When the string "padding" appears in a line of the records, show the whole line.
>>>>>
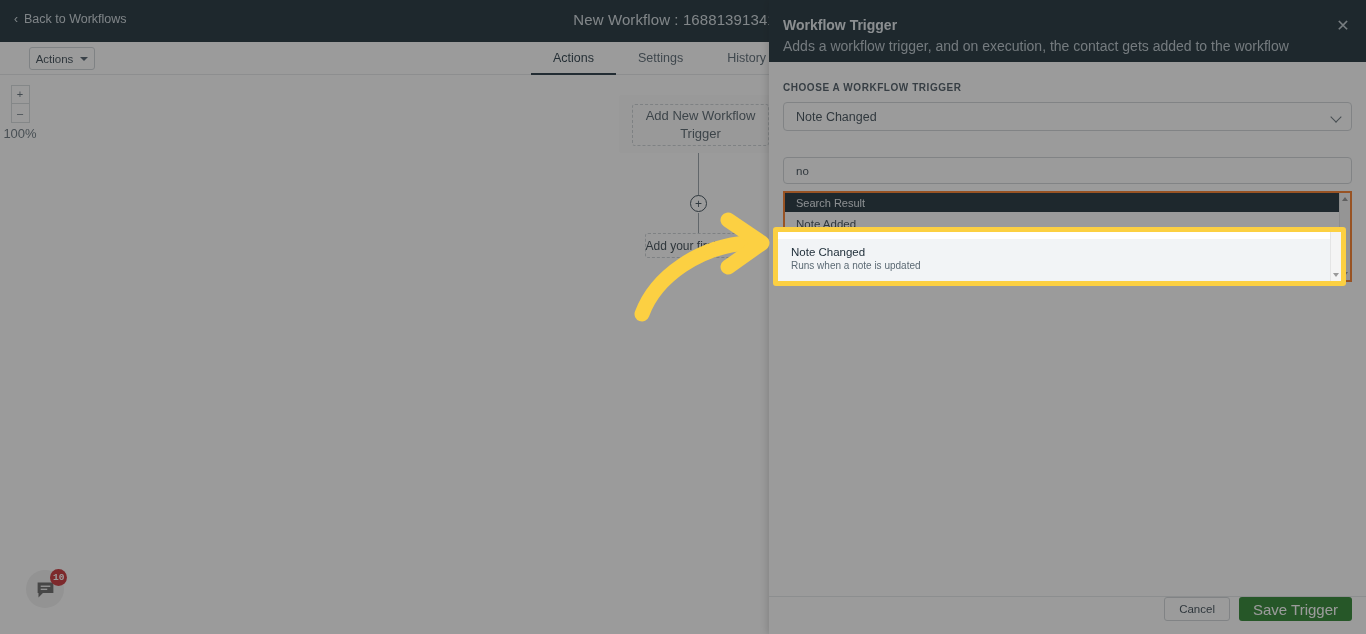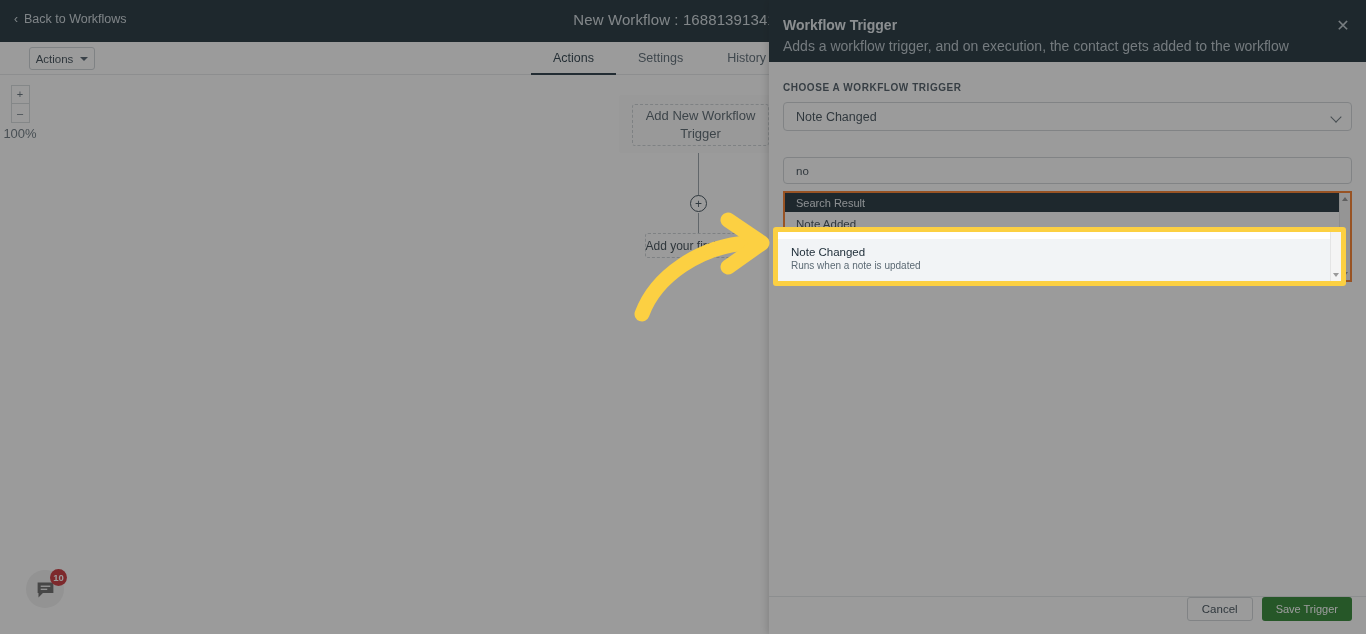--- a/index.html
+++ b/index.html
@@ -164,21 +164,21 @@
     display: flex; align-items: center; justify-content: center;
     cursor: pointer;
   }
   .chat-badge {
     position: absolute; left: 50px; top: 494px;
     min-width: 17px; height: 17px; padding: 0 3px;
     border-radius: 9px;
     background: #c52127;
     color: #ffffff;
     font-size: 9.5px; font-weight: bold;
-    display: flex; align-items: center; justify-content: center;
+    display: flex; align-items: center; justify-content: center; font-family: Liberation Mono, monospace;
   }
 
   
   .dim-overlay {
     position: absolute; inset: 0;
     background: rgba(50,50,50,0.49);
     pointer-events: none;
   }
 
   
@@ -306,21 +306,21 @@
     background: #ffffff;
     font-size: 11.5px; color: #2c3b46;
     display: flex; align-items: center;
     cursor: pointer;
     font-family: "Liberation Sans", sans-serif;
   }
   .btn-save {
     height: 24px; padding: 0 14px;
     border: none; border-radius: 3px;
     background: #1a7a1f;
-    font-size: 11px; color: #ffffff;
+    font-size: 15px; color: #ffffff;
     display: flex; align-items: center;
     cursor: pointer;
     font-family: "Liberation Sans", sans-serif;
   }
 
   
   .annotation-layer {
     position: absolute; inset: 0;
     pointer-events: none;
   }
<<<<<
* **Your solution**:
     min-width: 17px; height: 17px; padding: 0 3px;
     height: 24px; padding: 0 14px;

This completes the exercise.